Intermittent WAN

Hey all,
I've had a few years of frustration with my TP-Link AX23 and finally risked the biscuit and installed openwrt. It's been a tad jarring despite pre-install research. So far most things are fine and I'm still working on, figuring out and setting up some things but one thing is dogging me...the WAN!

So everything works...until it doesn't. I know, vague, not helpful...but that's the problem. Everything will work for a few hours then nothing. Internal LAN is all fine but nothing can be sent outbound. There is nothing in dmesg or the system log that shows the link went down, burped or back fipped. I can't find anything as to why this is happening. In fact some times it will stop working and the last thing in the log will be from like a hour or more earlier. Log output level is set to Debug as well.

There have been times where this looks like DNS, but then it isn't. A few times it looked like the WAN lost it's IP but that hasn't been found to be the case. Which made me think maybe this is a series of events when the WAN interface is talking with the ISP modem and it's DHCP lease renew goes wierd?

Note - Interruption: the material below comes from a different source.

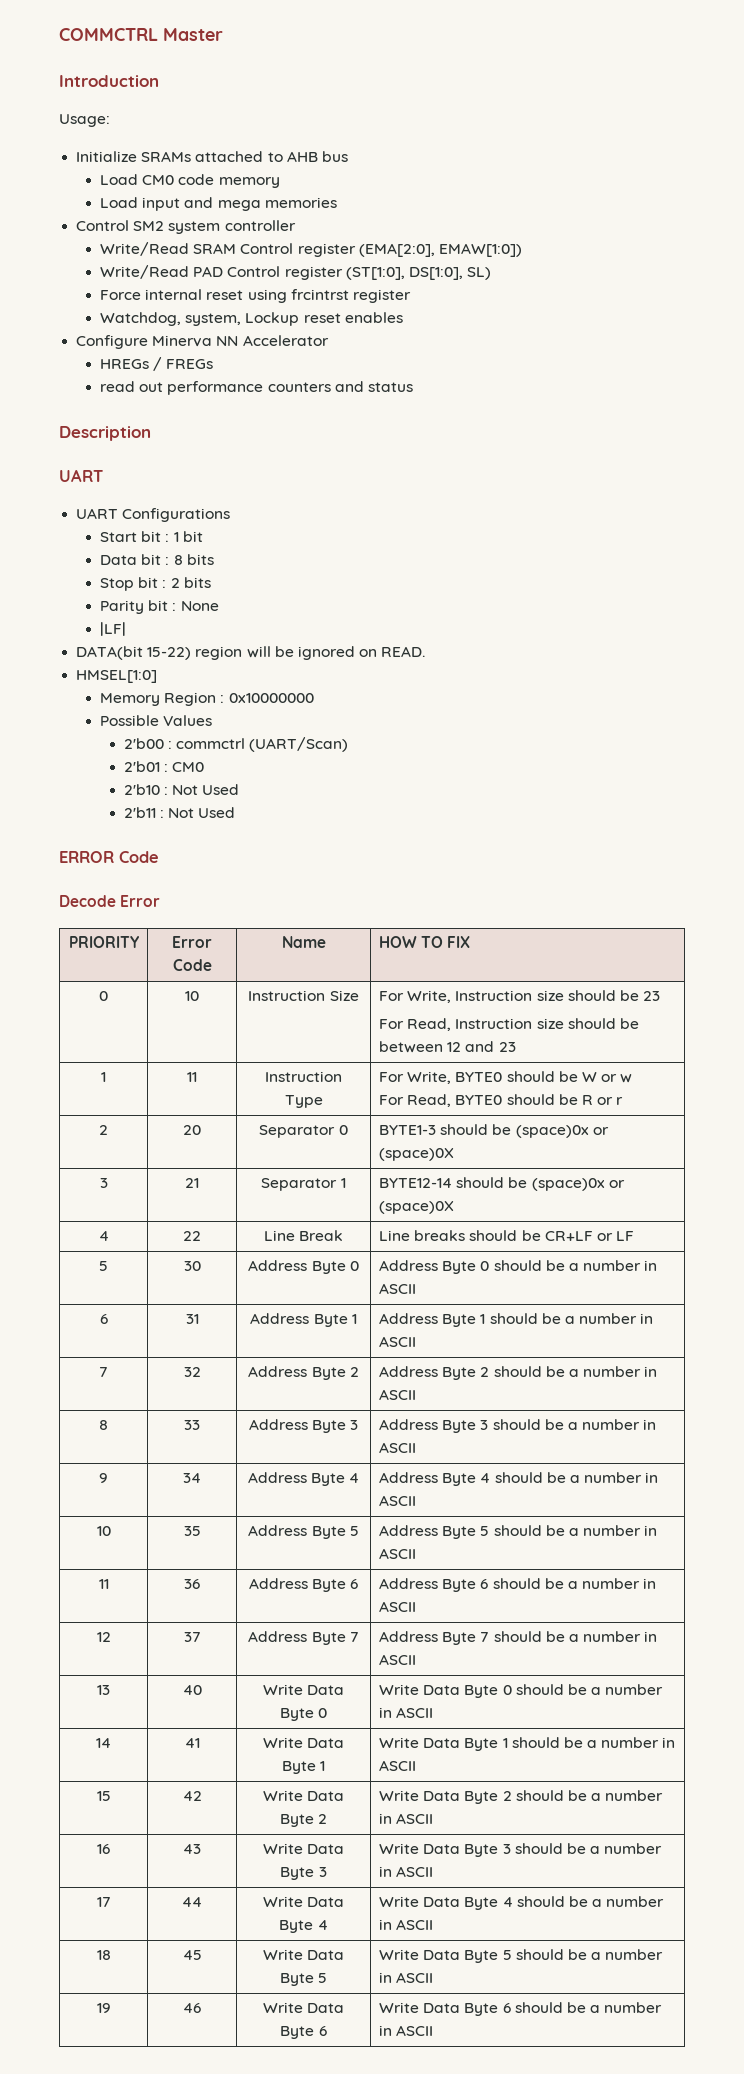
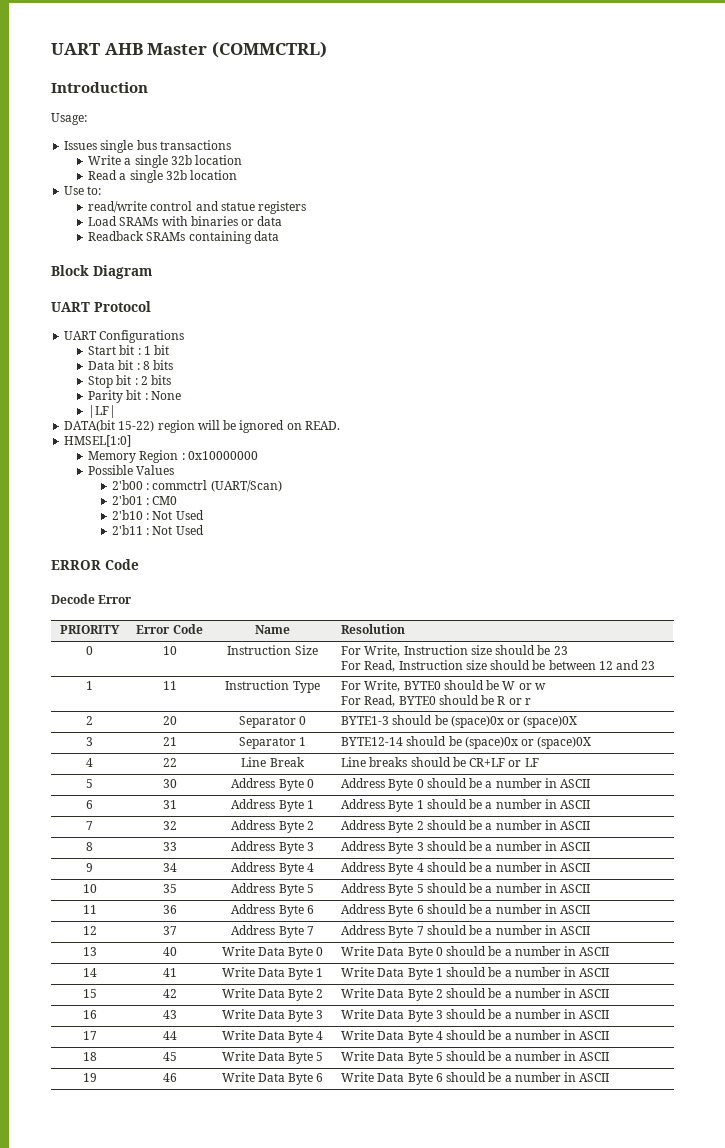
[59,28,158,41] COMMCTRL -> [51,43,143,55] UART AHB
(223, 34) none -> [211,41,327,58] (COMMCTRL)
[76,151,348,162] [99,174,280,188] [99,197,337,211] [76,220,296,234] [99,242,522,257] [99,265,492,280] [99,289,411,303] [99,312,403,326] [76,335,329,349] [99,357,214,371] [99,381,413,395] [59,426,151,441] [59,469,103,482] Initialize SRAMs attached to AHB bus // Load CM0 code memory // Load input and mega memories // Control SM2 system controller // Write/Read SRAM Control register (EMA[2:0], EMAW[1:0]) // Write/Read PAD Control register (ST[1:0], DS[1:0], SL) // Force internal reset using frcintrst register // Watchdog, system, Lockup reset enables // Configure Minerva NN Accelerator // HREGs / FREGs // read out performance counters and status // Description // UART -> [64,140,231,153] [88,155,243,168] [88,170,238,183] [64,186,102,195] [88,201,307,214] [88,216,283,226] [88,231,279,244] [51,265,152,279] [51,301,151,312] Issues single bus transactions // Write a single 32b location // Read a single 32b location // Use to: // read/write control and statue registers // Load SRAMs with binaries or data // Readback SRAMs containing data // Block Diagram // UART Protocol
[378,936,471,948] HOW TO FIX -> [341,624,406,634] Resolution

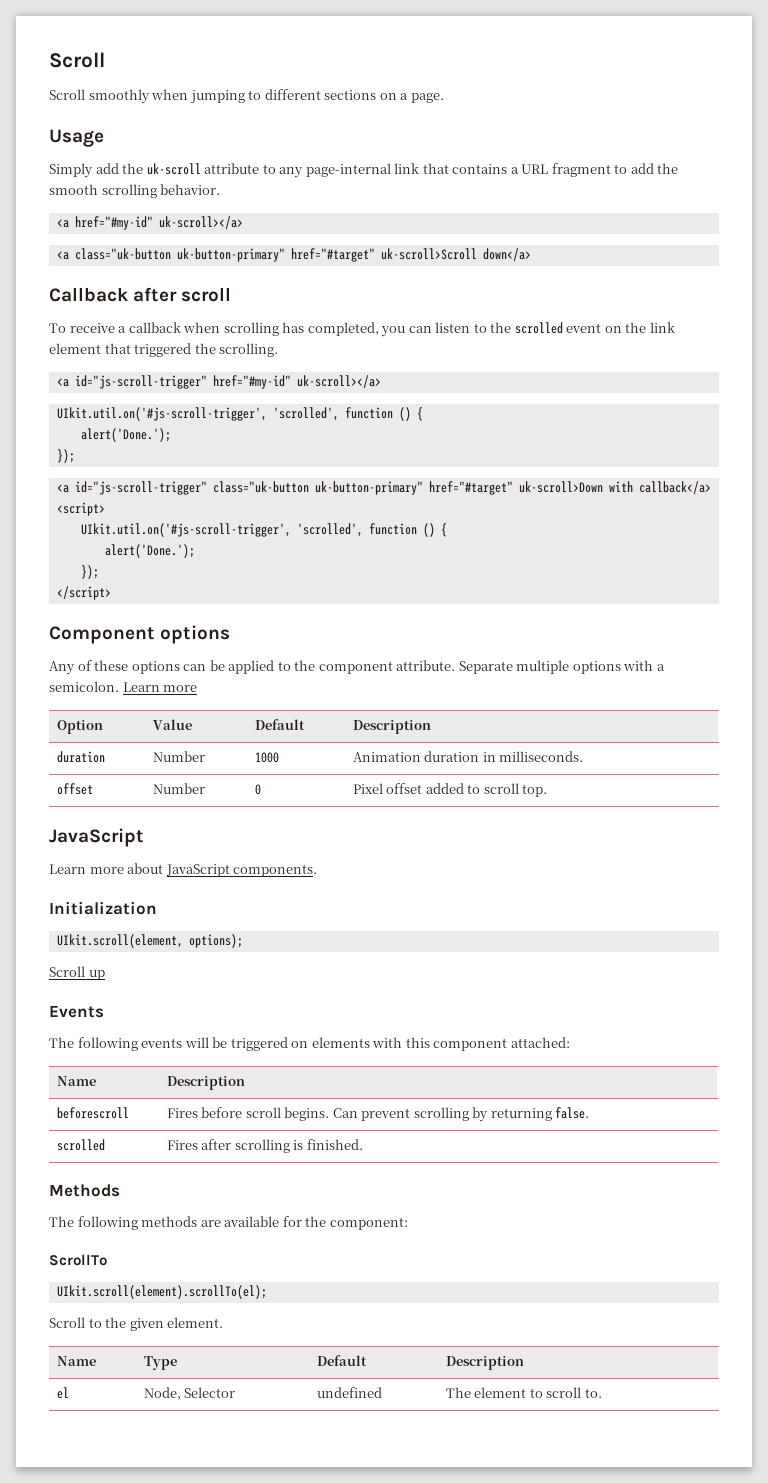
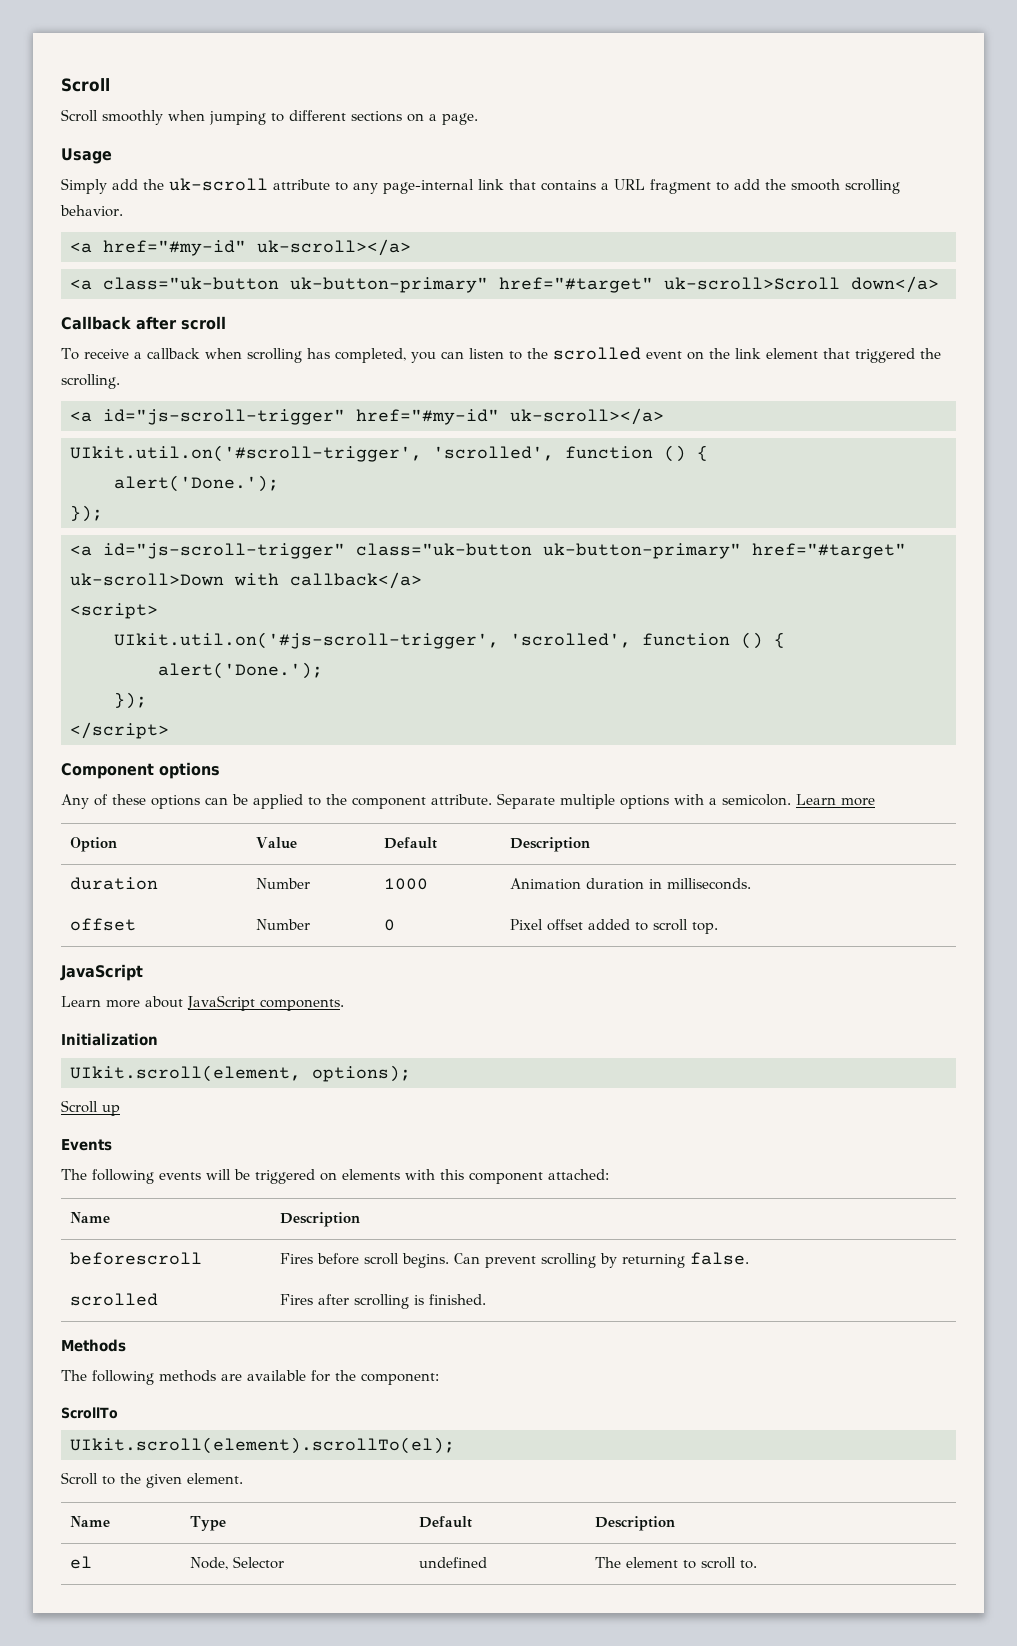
[56,407,267,421] UIkit.util.on('#js-scroll-trigger', -> [70,445,422,462] UIkit.util.on('#scroll-trigger',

Honestly I'm at a loss and I was never huge into networking in the first place. Reading docs has become a blur so I might be missing all sorts of things. So if you have some insight as to what I could watch or check when WAN dies again I'd appreaciate it. Obviously if you need to know some settings ask. Given the preamble of "I dunno" I "dunno" what settings might be useful to anyone who might take a look at this and suggest things.

Post dmesg output right after an outage, not the whole thing, just the relevant part.
Use the </> button when you do.

I'll try. Sadly with dmesg not having the human readable flag it's hard to tell how far back to go, especially if it goes down but I might not notice for a few minutes. Frankly I'm hoping just because I posted about this it will magically work forever and ever. We will see if it makes it through the day and I'll post back with dmesg. So far it seems to happen about 3 times a day so it might be a few more hours before it presents.

Non-BusyBox dmesg have -H for human readable time stamps, not sure it exists in Openwrt too.

Doesn't on mine. Pretty cut down.


Usage: dmesg [-cr] [-n LEVEL] [-s SIZE]

Print or control the kernel ring buffer

	-c		Clear ring buffer after printing
	-n LEVEL	Set console logging level
	-s SIZE		Buffer size
	-r		Print raw message buffer
# apk info dmesg
dmesg-2.41.3-r1 description:
dmesg is used to examine or control the kernel ring buffer

dmesg-2.41.3-r1 webpage:
https://www.kernel.org/pub/linux/utils/util-linux/

dmesg-2.41.3-r1 installed size:
66 KiB

(didn't install/ test that myself, so I don't know if -H, --human is enabled there.

1 Like

Not to flood with casual conversation but bed is calling. So far it's holding up, appendages crossed. I hadn't noted it in the OP but I had tried to restore the original firmware because it wasn't looking like I could figure the WAN issue out. However that went about as good as the default tp-link firmware worked (it didn't : slaps knee) so I reflashed open-wrt and restored from backup. I'm starting to wonder if reflashing didn't inadvertently fix something.

However I've written a little script that polls every 60 seconds for outbound traffic. If the WAN dies while I'm sleeping the script should dump dmesg within 60 seconds of the failure...hopefully I wake up to nothing, other wise I'll just wake up to livid roommates...and the dmesg dump.

  1. If you could show us the configuration, it would be easier to understand the situation.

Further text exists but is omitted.